# WHAT THE TASK REQUIRES
Word for word, restate the records that come next, omitting the images.

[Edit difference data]

- Opening Delimiter -

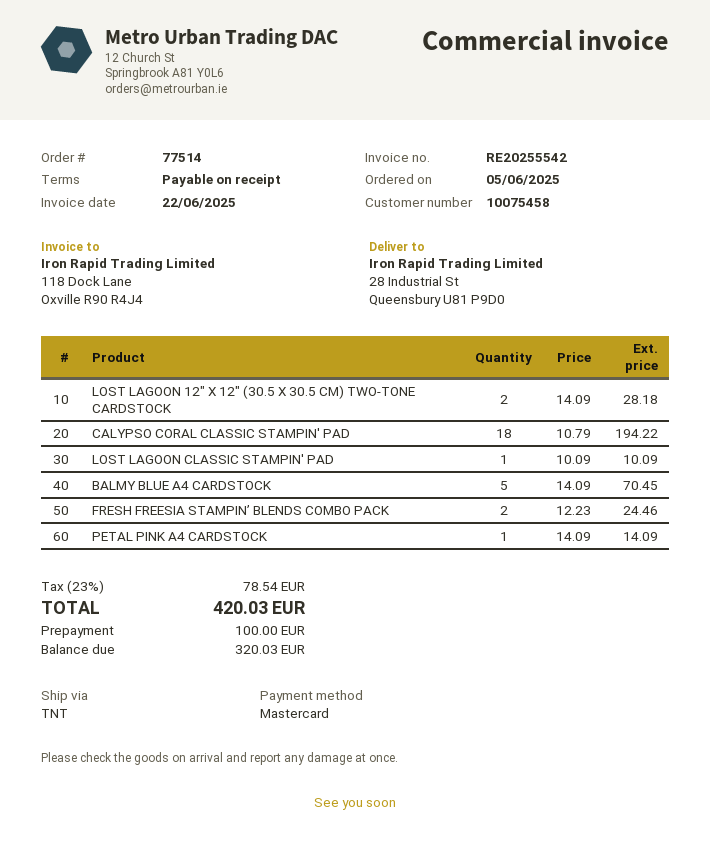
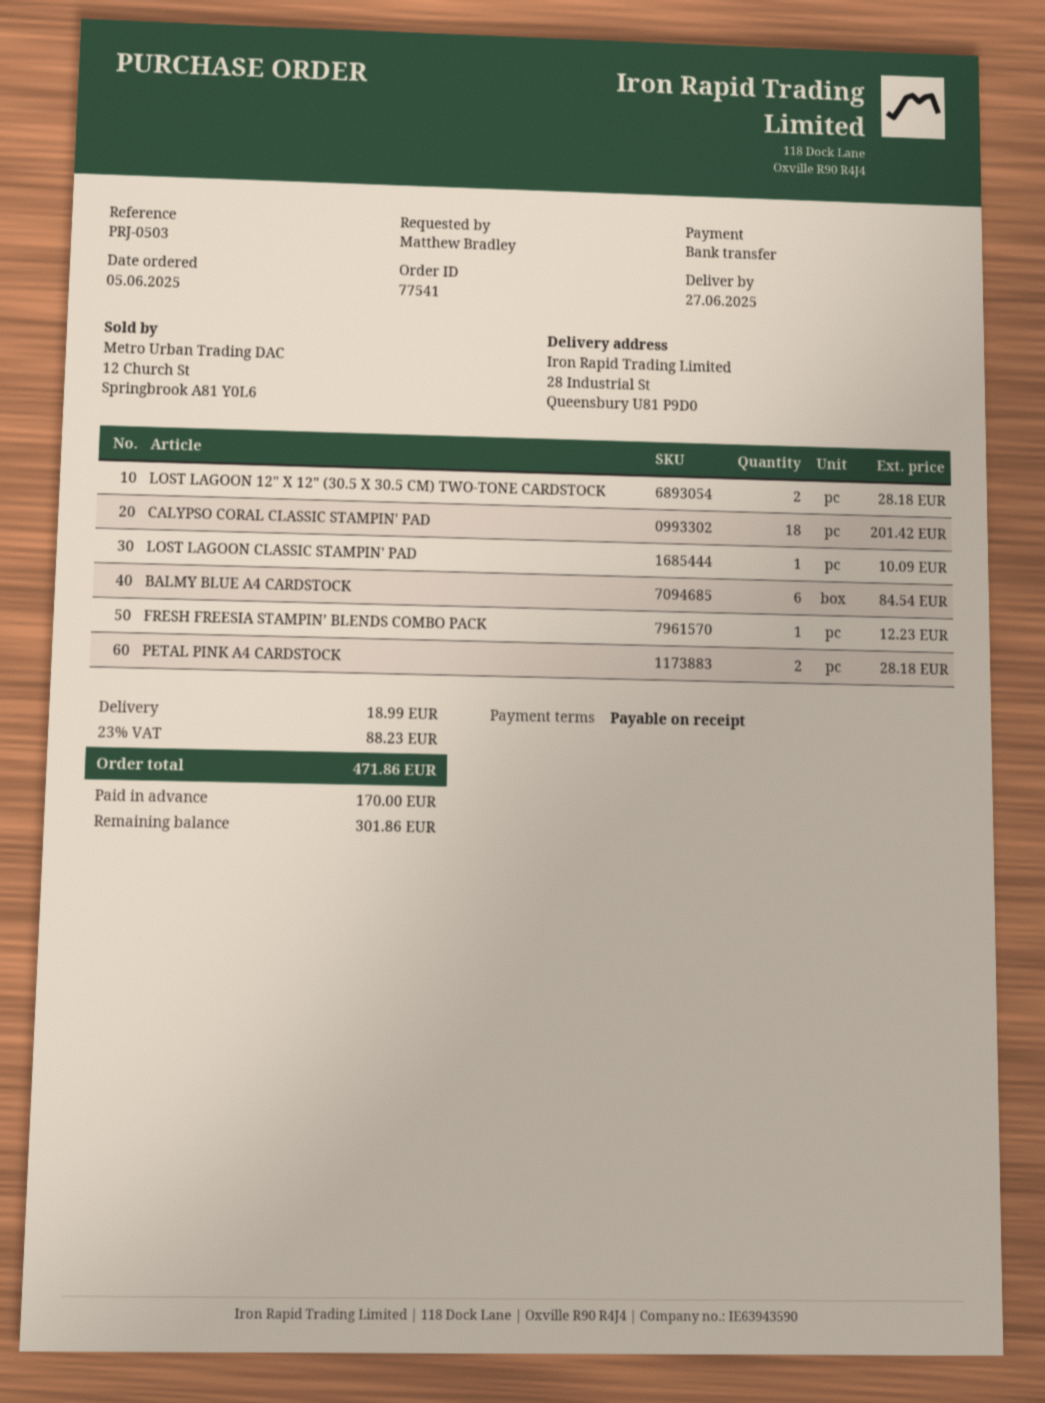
order number: 77514 -> 77541
payment method: Mastercard -> bank transfer
CALYPSO CORAL CLASSIC STAMPIN' PAD: 18 for 194.22 -> 18 for 201.42
BALMY BLUE A4 CARDSTOCK: 5 for 70.45 -> 6 for 84.54
FRESH FREESIA STAMPIN’ BLENDS COMBO PACK: 2 for 24.46 -> 1 for 12.23
PETAL PINK A4 CARDSTOCK: 1 for 14.09 -> 2 for 28.18
shipping: none -> 18.99
tax: 23% = 78.54 -> 23% = 88.23
total: 420.03 -> 471.86
deposit: 100.00 -> 170.00
balance: 320.03 -> 301.86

- Closing Delimiter -

# RESPONSE AREA
order number: 77514 -> 77541
payment method: Mastercard -> bank transfer
CALYPSO CORAL CLASSIC STAMPIN' PAD: 18 for 194.22 -> 18 for 201.42
BALMY BLUE A4 CARDSTOCK: 5 for 70.45 -> 6 for 84.54
FRESH FREESIA STAMPIN’ BLENDS COMBO PACK: 2 for 24.46 -> 1 for 12.23
PETAL PINK A4 CARDSTOCK: 1 for 14.09 -> 2 for 28.18
shipping: none -> 18.99
tax: 23% = 78.54 -> 23% = 88.23
total: 420.03 -> 471.86
deposit: 100.00 -> 170.00
balance: 320.03 -> 301.86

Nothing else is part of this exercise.